Clearly, an arbitrator can decide the dissolution of a firm. An arbitrator might award dissolution on the grounds that it is “just and equitable” to do so. This can occur in various different situations, like when the dispute between the partners is severe and beyond repair, or when the business is not being carried on as per the provisions of the agreement between the partners. However, don’t we always assume that the court will decide what is just and equitable? The Partnership Act too, says in Section 44(g) that the court has the power to dissolve a firm if it finds it “just and equitable” to do so. Can we expect an arbitrator to take the right decision on a relatively ambiguous basis as this, and understand it to be binding on the parties? This question was raised in the case of Yogendra N. Thaker v. Vinay Balse and Anr. (2018).

Yogendra N. Thaker v. Vinay Balse and Anr. (2018)


In this case, 5 persons formed a partnership firm together on 21st February, 1968. After several changes, the last deed of the partnership was executed on 24th April, 2000. It said that the partnership would be “at-will” and could be dissolved only through unanimous consent of all the partners. It also said that all disputes and questions relating to the partnership would be referred to an arbitrator.

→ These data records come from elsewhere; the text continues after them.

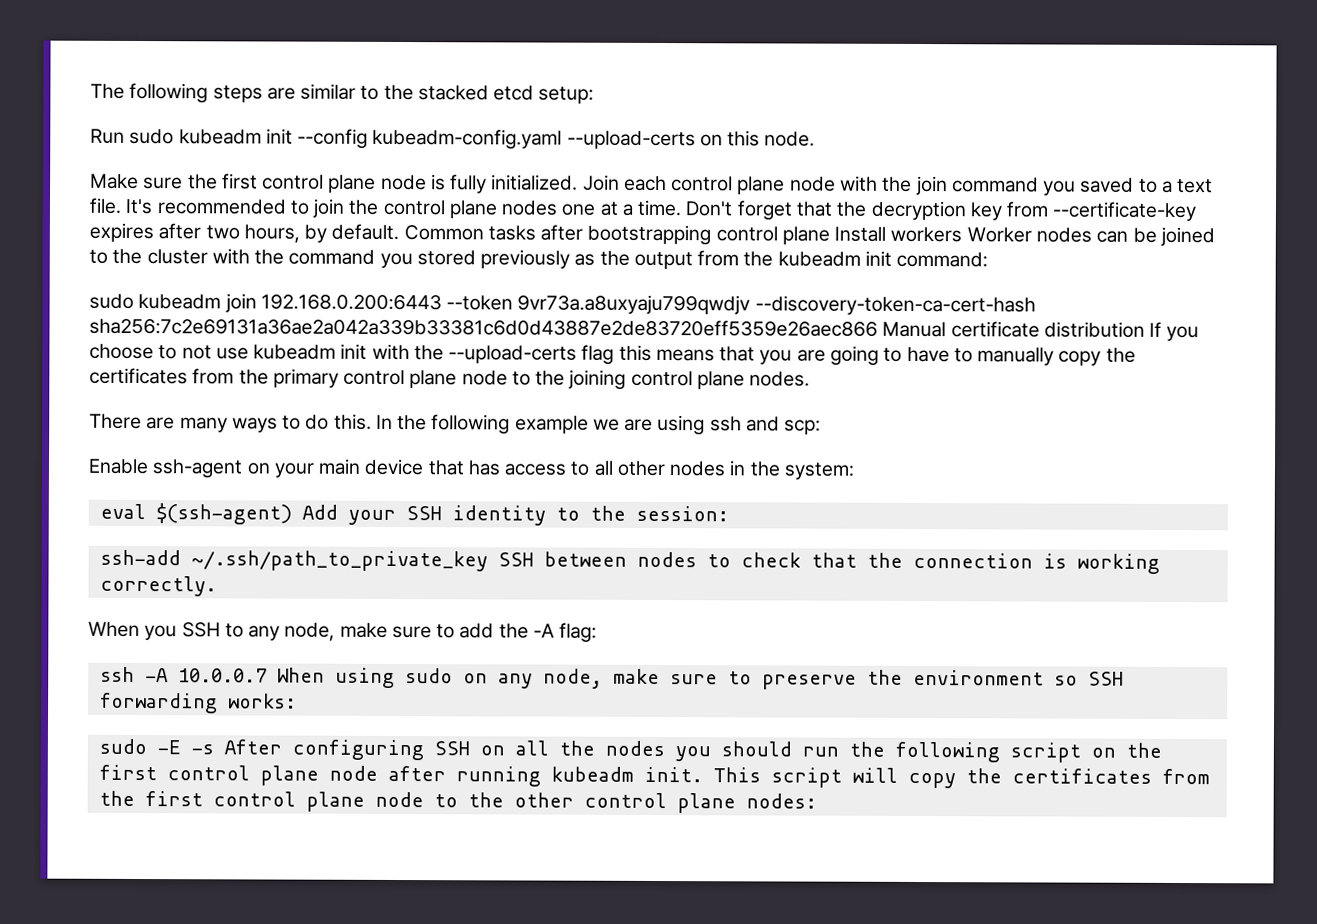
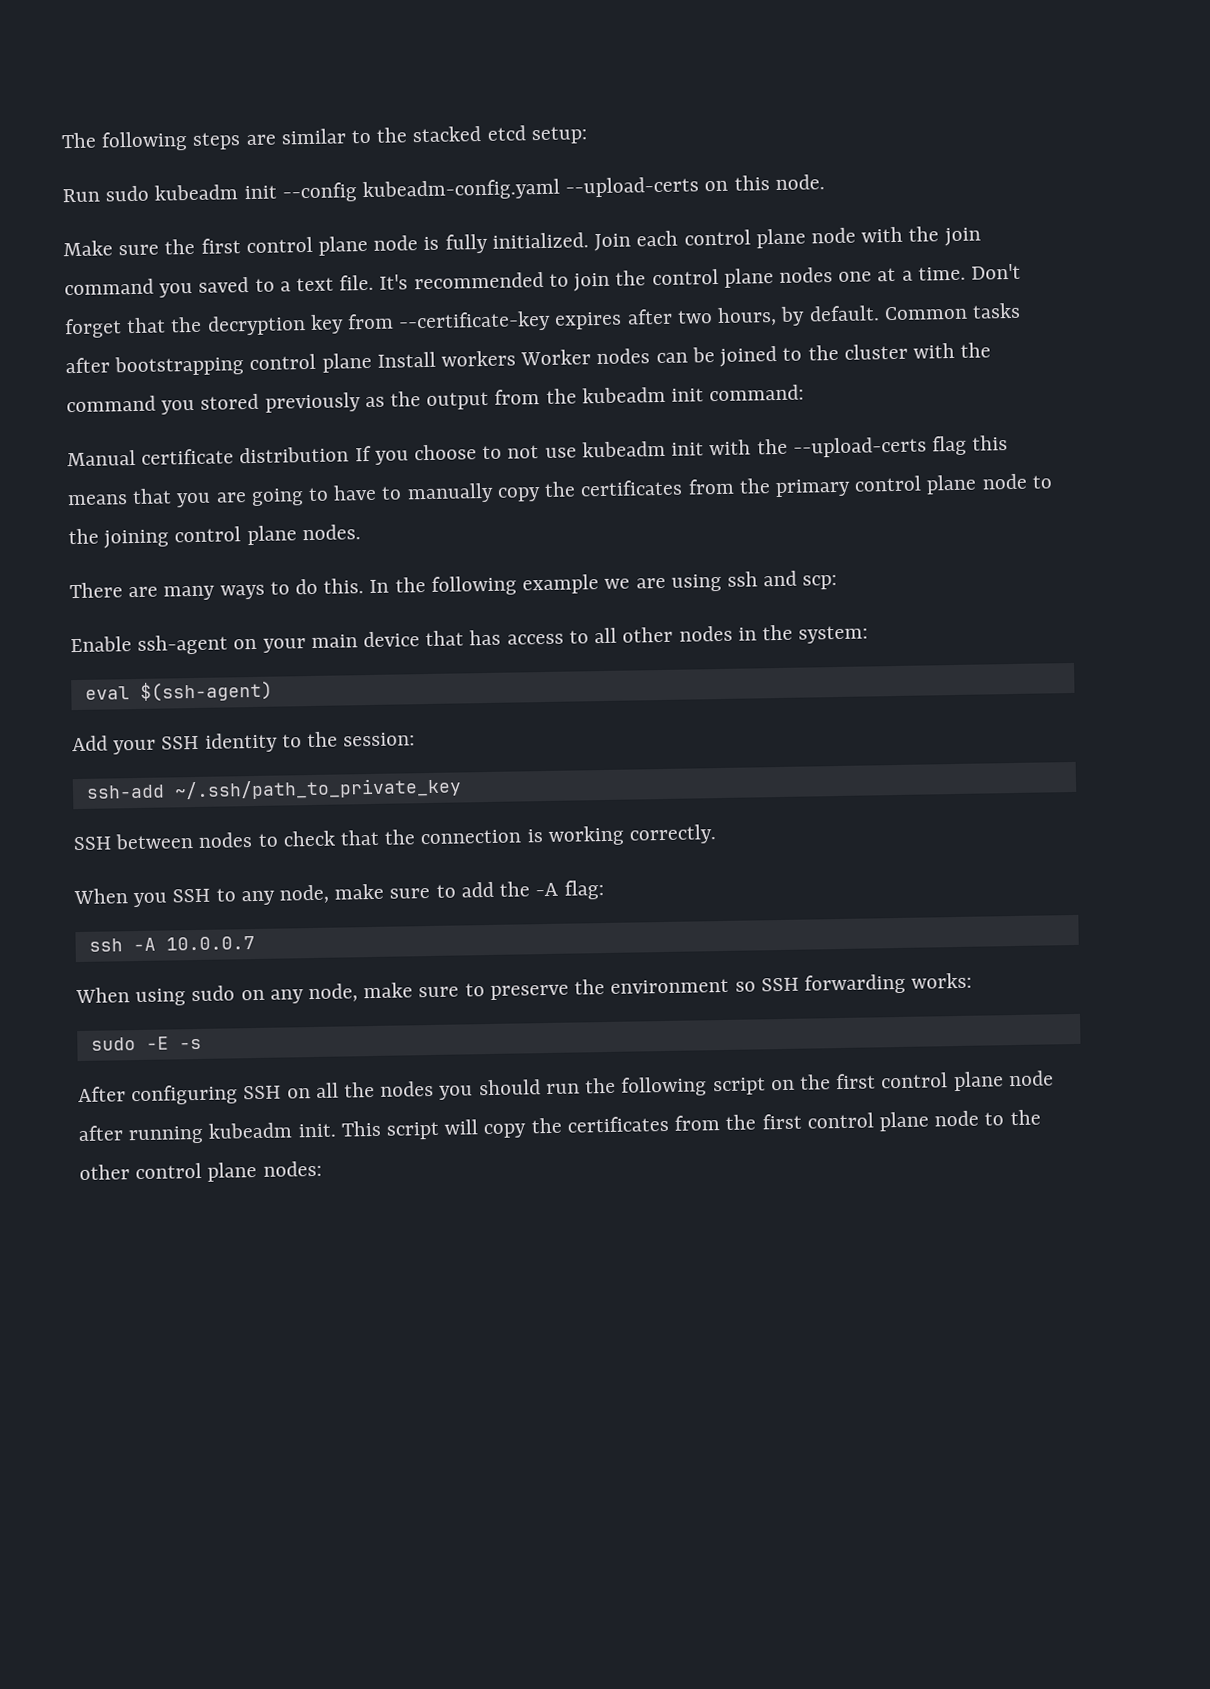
- sudo kubeadm join 192.168.0.200:6443 --token 9vr73a.a8uxyaju799qwdjv --discovery-token-ca-cert-hash sha256:7c2e69131a36ae2a042a339b33381c6d0d43887e2de83720eff5359e26aec866 Manual certificate distribution If you choose to not use kubeadm init with the --upload-certs flag this means that you are going to have to manually copy the certificates from the primary control plane node to the joining control plane nodes.
+ Manual certificate distribution If you choose to not use kubeadm init with the --upload-certs flag this means that you are going to have to manually copy the certificates from the primary control plane node to the joining control plane nodes.
- eval $(ssh-agent) Add your SSH identity to the session:
+ eval $(ssh-agent)
+ Add your SSH identity to the session:
- ssh-add ~/.ssh/path_to_private_key SSH between nodes to check that the connection is working correctly.
+ ssh-add ~/.ssh/path_to_private_key
+ SSH between nodes to check that the connection is working correctly.
- ssh -A 10.0.0.7 When using sudo on any node, make sure to preserve the environment so SSH forwarding works:
+ ssh -A 10.0.0.7
+ When using sudo on any node, make sure to preserve the environment so SSH forwarding works:
- sudo -E -s After configuring SSH on all the nodes you should run the following script on the first control plane node after running kubeadm init.
+ sudo -E -s
+ After configuring SSH on all the nodes you should run the following script on the first control plane node after running kubeadm init.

On 1st October 2003, the respondents issued a notice seeking to suspend the petitioner as a partner of the firm. The petitioner challenged this in an arbitration petition.

The arbitrator held that the business was being carried out against the provisions of the Partnership Deed and that the firm should be dissolved. The petitioner issued a notice for dissolution. The respondents challenged this saying that an arbitral court could not decide dissolution under Section 44(g) of the Indian Partnership Act, 1932, i.e. because it was “just and equitable” to do so. They claimed that only Courts had the power to make this decision on this basis.


Whether the power to dissolve a partnership firm under Section 44(g) of the Partnership Act rests only with the court and cannot be exercised by an arbitral tribunal?


The Bombay High Court held that under the arbitration clause of a partnership agreement, the arbitrator has the power to decide whether the firm should be dissolved or not, even though no express provision regarding the same has been given in the Partnership Act. The respondents had already accepted that an arbitral tribunal has the power to dissolve a partnership under subsections (a) of Section 44 of the Partnership Act and so their argument that it couldn’t do so under Section 44(g) did not make sense, as dissolution on just and equitable grounds is also a form of dissolution. 

Also, their argument would go against the wide arbitration clause given in their partnership agreement which said that all disputes and issues could be resolved by arbitration, which therefore included dissolution.


Thus, there are two important takeaways from our discussion on arbitration and dissolution: first, that where the partnership agreement of a firm provides a wide arbitration clause and states that all disputes between partners shall be resolved through arbitration, it also involves the question of dissolution of a firm; and second, an arbitrator or arbitral tribunal can award dissolution of a firm which will be legally binding on the parties and its authority to do this has been backed by the court.